• [TO DO]: Every line below between the line holding "2025LIBERTY | UPSET: 0 -> 1" and the line holding "2025LIBERTY | TEAM2_Seed: 4 -> 2", inclusive, should be repeated exactly, and all other lines omitted.

• [RECORDS PROVIDED]:
==============================
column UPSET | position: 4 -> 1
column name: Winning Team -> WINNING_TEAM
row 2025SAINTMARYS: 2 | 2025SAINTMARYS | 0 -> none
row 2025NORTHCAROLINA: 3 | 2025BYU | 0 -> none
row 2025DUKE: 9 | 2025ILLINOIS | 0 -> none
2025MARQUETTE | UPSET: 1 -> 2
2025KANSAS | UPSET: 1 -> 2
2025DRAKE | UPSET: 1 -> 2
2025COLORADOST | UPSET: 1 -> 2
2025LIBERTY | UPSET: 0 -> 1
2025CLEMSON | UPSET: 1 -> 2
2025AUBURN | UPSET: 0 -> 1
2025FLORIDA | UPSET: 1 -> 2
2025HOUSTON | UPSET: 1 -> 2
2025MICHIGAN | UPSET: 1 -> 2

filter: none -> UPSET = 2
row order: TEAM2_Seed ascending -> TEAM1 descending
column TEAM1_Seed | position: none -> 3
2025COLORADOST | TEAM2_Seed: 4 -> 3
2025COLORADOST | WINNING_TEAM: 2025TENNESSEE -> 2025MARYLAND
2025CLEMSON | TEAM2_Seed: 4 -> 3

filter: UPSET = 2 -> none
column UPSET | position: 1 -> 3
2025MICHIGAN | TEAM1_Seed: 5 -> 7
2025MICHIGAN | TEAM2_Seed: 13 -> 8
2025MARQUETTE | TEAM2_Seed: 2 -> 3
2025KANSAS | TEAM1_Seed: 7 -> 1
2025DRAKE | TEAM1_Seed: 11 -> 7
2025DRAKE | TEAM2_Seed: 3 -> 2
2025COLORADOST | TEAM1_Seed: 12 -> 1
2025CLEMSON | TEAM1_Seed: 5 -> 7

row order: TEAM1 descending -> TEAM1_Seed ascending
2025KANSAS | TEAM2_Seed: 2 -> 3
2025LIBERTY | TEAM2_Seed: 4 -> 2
==============================
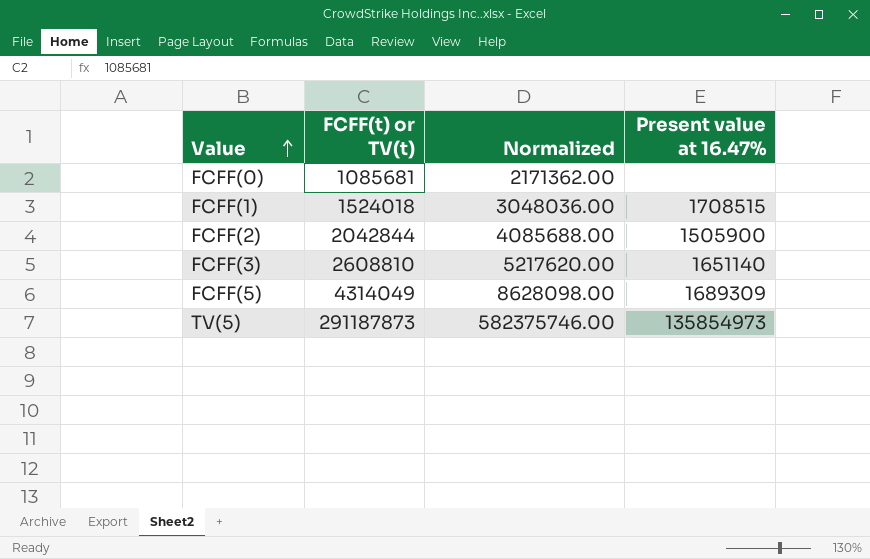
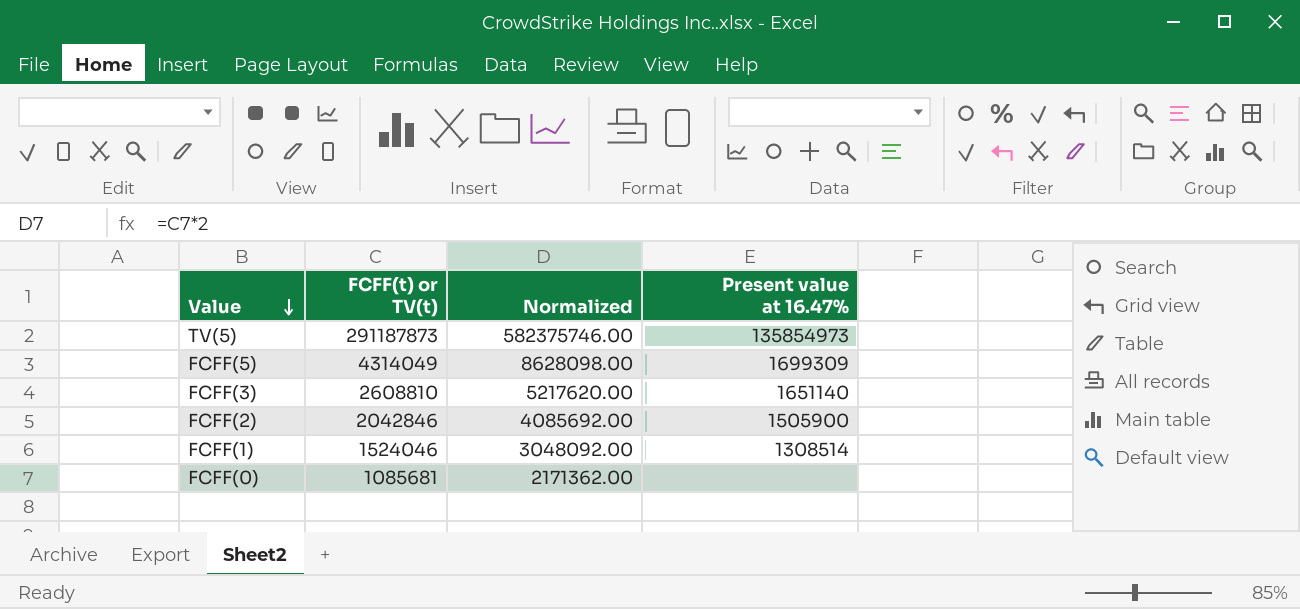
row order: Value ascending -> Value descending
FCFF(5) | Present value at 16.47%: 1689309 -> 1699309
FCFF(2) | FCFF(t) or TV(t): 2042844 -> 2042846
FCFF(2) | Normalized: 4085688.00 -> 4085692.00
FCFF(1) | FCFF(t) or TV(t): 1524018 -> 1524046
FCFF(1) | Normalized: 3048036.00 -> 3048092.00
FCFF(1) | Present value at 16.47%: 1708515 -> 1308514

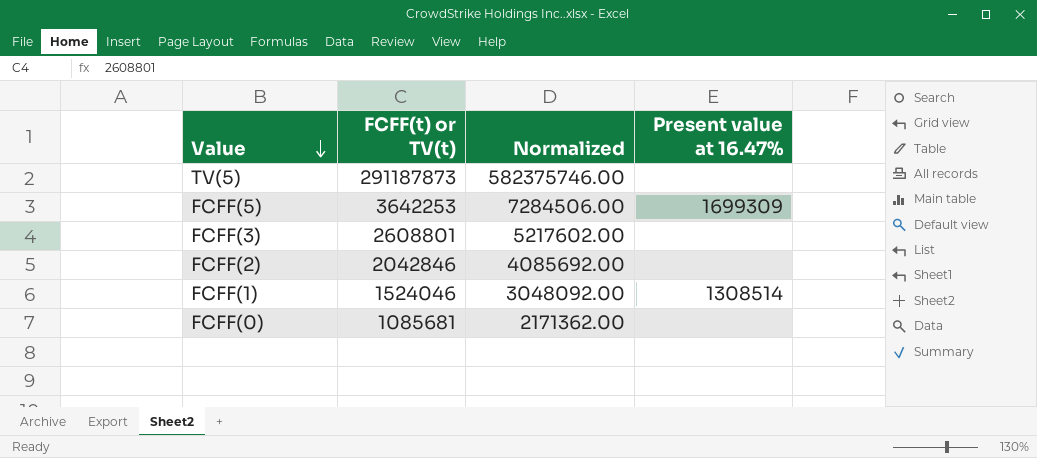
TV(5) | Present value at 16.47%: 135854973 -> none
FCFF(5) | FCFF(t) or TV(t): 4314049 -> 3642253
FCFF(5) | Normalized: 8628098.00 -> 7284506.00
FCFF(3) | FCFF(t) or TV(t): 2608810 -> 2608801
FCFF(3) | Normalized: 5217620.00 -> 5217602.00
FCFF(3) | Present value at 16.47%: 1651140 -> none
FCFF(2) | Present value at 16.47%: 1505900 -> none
==============================
• [ANSWER AREA]:
2025LIBERTY | UPSET: 0 -> 1
2025CLEMSON | UPSET: 1 -> 2
2025AUBURN | UPSET: 0 -> 1
2025FLORIDA | UPSET: 1 -> 2
2025HOUSTON | UPSET: 1 -> 2
2025MICHIGAN | UPSET: 1 -> 2

filter: none -> UPSET = 2
row order: TEAM2_Seed ascending -> TEAM1 descending
column TEAM1_Seed | position: none -> 3
2025COLORADOST | TEAM2_Seed: 4 -> 3
2025COLORADOST | WINNING_TEAM: 2025TENNESSEE -> 2025MARYLAND
2025CLEMSON | TEAM2_Seed: 4 -> 3

filter: UPSET = 2 -> none
column UPSET | position: 1 -> 3
2025MICHIGAN | TEAM1_Seed: 5 -> 7
2025MICHIGAN | TEAM2_Seed: 13 -> 8
2025MARQUETTE | TEAM2_Seed: 2 -> 3
2025KANSAS | TEAM1_Seed: 7 -> 1
2025DRAKE | TEAM1_Seed: 11 -> 7
2025DRAKE | TEAM2_Seed: 3 -> 2
2025COLORADOST | TEAM1_Seed: 12 -> 1
2025CLEMSON | TEAM1_Seed: 5 -> 7

row order: TEAM1 descending -> TEAM1_Seed ascending
2025KANSAS | TEAM2_Seed: 2 -> 3
2025LIBERTY | TEAM2_Seed: 4 -> 2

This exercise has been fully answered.